Maybe it was inevitable. Sooner or later someone had to solve the riddle of a man’s unique sexual chemistry. Once doctors knew what controls a man’s sexual urges and his ability to have sexual intercourse, they believed they would know all there was to know about men’s sexuality. For too many years, everyone, scientists and public included, attributed all male behavior to too much or too little testosterone. Now we know that testosterone is still important, even vital, for many male directed sexual behaviors. Indeed, today we have a better and much more sophisticated understanding of the promises and perils of this prototype male hormone.  But testosterone alone is not the whole story.

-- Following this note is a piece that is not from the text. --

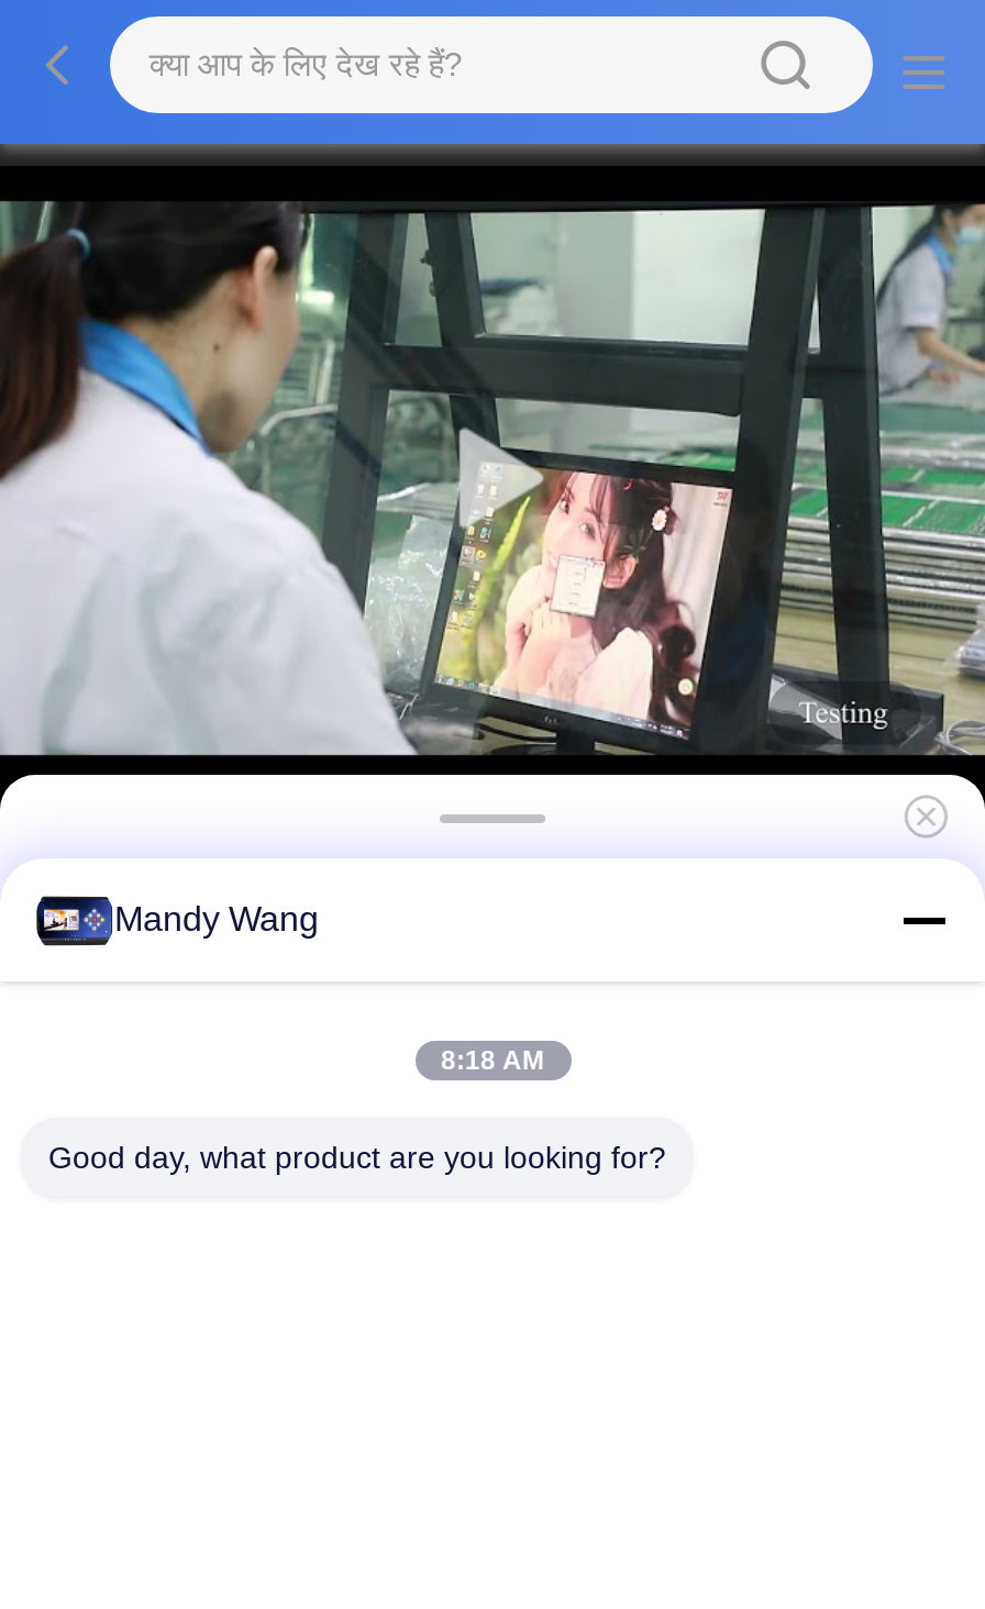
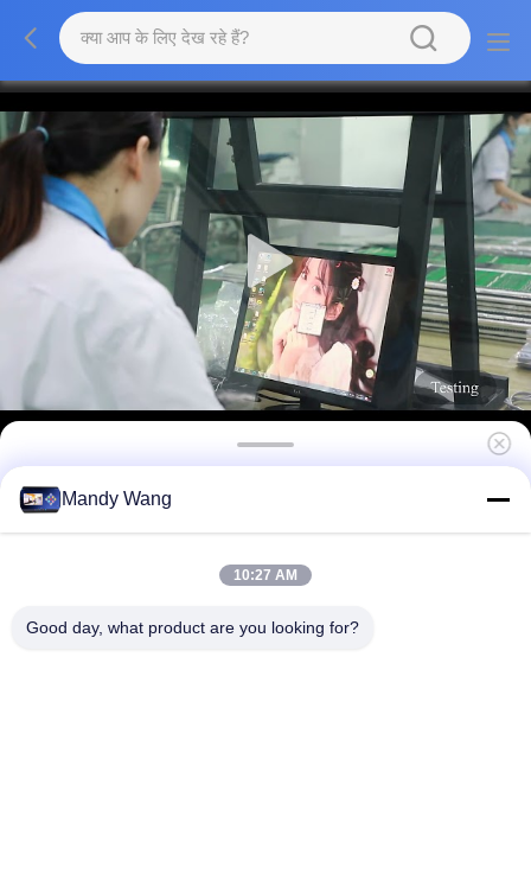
[441,1045,544,1076] 8:18 AM -> [233,567,298,584] 10:27 AM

Men’s sexual chemistry depends on even more. Once scientists understood the chemical reactions involved in the transformation of a man’s penis from limp to erect, they could develop a “designer potency pill.” The goal was to recharge a man’s sexual batteries and make it possible for a man who, for one reason or another, had lost the ability to have sex to reclaim his manhood. Such a pill would allow a sexually impaired man to feel confident about his ability to have erections and take pleasure in sexual intercourse once again.

Over the years, many pills containing yohimbine, vitamin E, and zinc were hawked as male restoratives. Many are still used to bolster a man’s sexual appetite and power and continue to enjoy great popularity today. However, none of these oral medications achieved the immediate stardom or instantaneous success of sildenafil (Viagra).

From the beginning, the buzz on Viagra was extraordinary, like that for no other new drug in the history of medicine. Viagra’s FDA approval shouldered aside, at least temporarily, the public’s obsession with President Clinton and Monica Lewinsky. The prestigious column-one slot in the New York Times was devoted to FDA approval of this pill to treat impotence. Every major newspaper and news magazine followed suit, and overnight Viagra became a household word.